Scientists at Harvard University have developed a swarm of more than 1,000 tiny robots that can follow simple rules to automatically assemble themselves into predetermined shapes. According to the scientists, the robots are considered to be a milestone in the development of collective artificial intelligence.

Commands can be sent to 1,024 little bots simultaneously via an infrared light, after which they begin to blink at one another and gradually arrange themselves into complex patterns, the scientists say. Each of the small robots, named “Kilobots,” measures only a few centimeters across and stands on three pin-like legs.

“Just as trillions of individual cells can assemble into an intelligent organism, or a thousand starlings can form a great flowing murmuration across the sky, the Kilobots demonstrate how complexity can arise from very simple behaviors performed en masse,” the scientists said, in a statement.

Each robot moves using two vibrating motors, allowing it to slide across a surface on its legs. An infrared transmitter and receiver allow the robot to communicate with its neighbors and measure their proximity.

The scientists compared the tiny robots to army ants that can link together to form rafts and bridges to cross difficult terrain. The scientists also took the example of cuttlefish, which change color at the level of individual cells to help the entire organism blend into its surroundings. The study was published in the journal Science.

“Biological collectives involve enormous numbers of cooperating entities—whether you think of cells or insects or animals—that together accomplish a single task that is a magnitude beyond the scale of any individual,” Michael Rubenstein, a research associate at Harvard University and the study’s lead author, said in a statement.

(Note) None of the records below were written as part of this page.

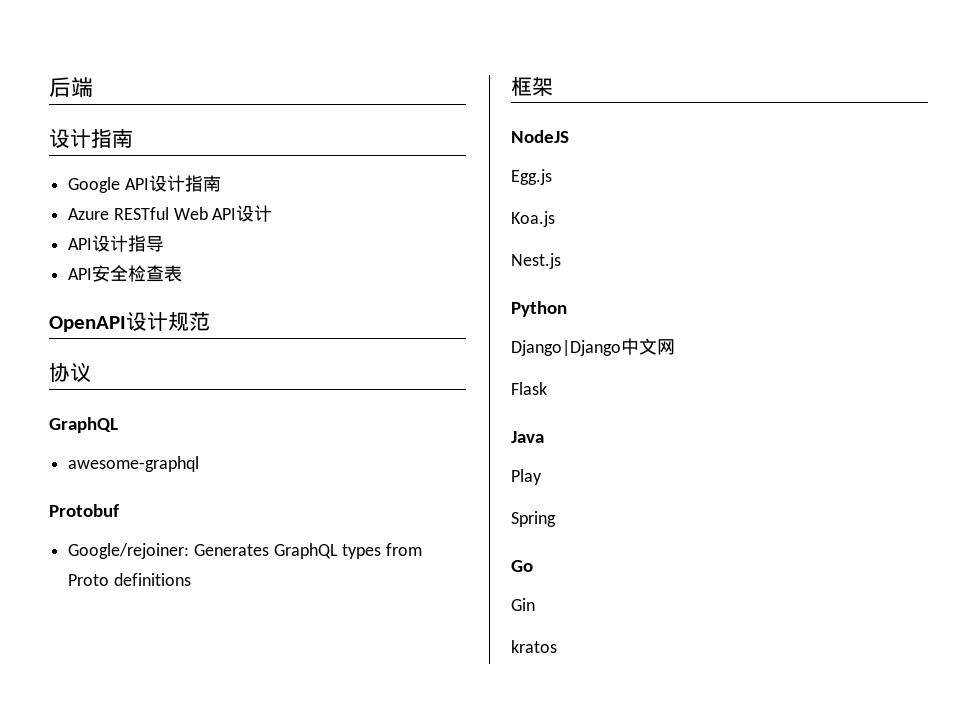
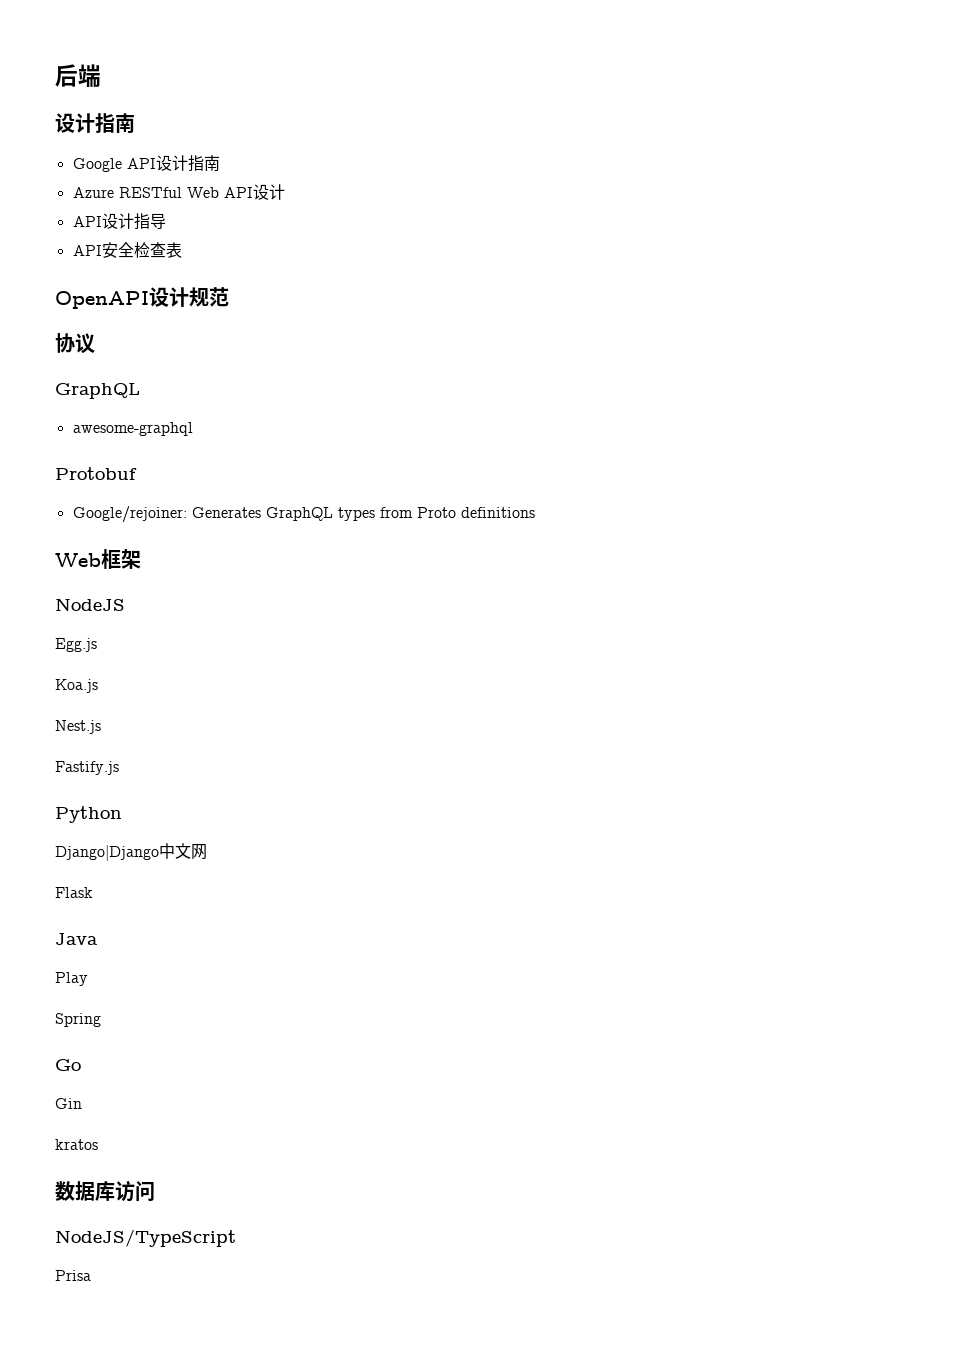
- 框架
+ Web框架
+ Fastify.js
+ 数据库访问
+ NodeJS/TypeScript
+ Prisa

The Kilobots, which do not require micromanagement or intervention once they receive an initial set of instructions, have four robots among them acting as the origin of a coordinate system, while the rest of them receive a 2D image to mimic. In addition, the Kilobots also correct their own mistakes. For example, if a robot moves off-course, nearby robots sense the problem and cooperate to fix it.

“Increasingly, we’re going to see large numbers of robots working together, whether its hundreds of robots cooperating to achieve environmental cleanup or a quick disaster response, or millions of self-driving cars on our highways,” Radhika Nagpal, Fred Kavli professor of computer science at the Harvard School of Engineering and Applied Sciences, said in the statement.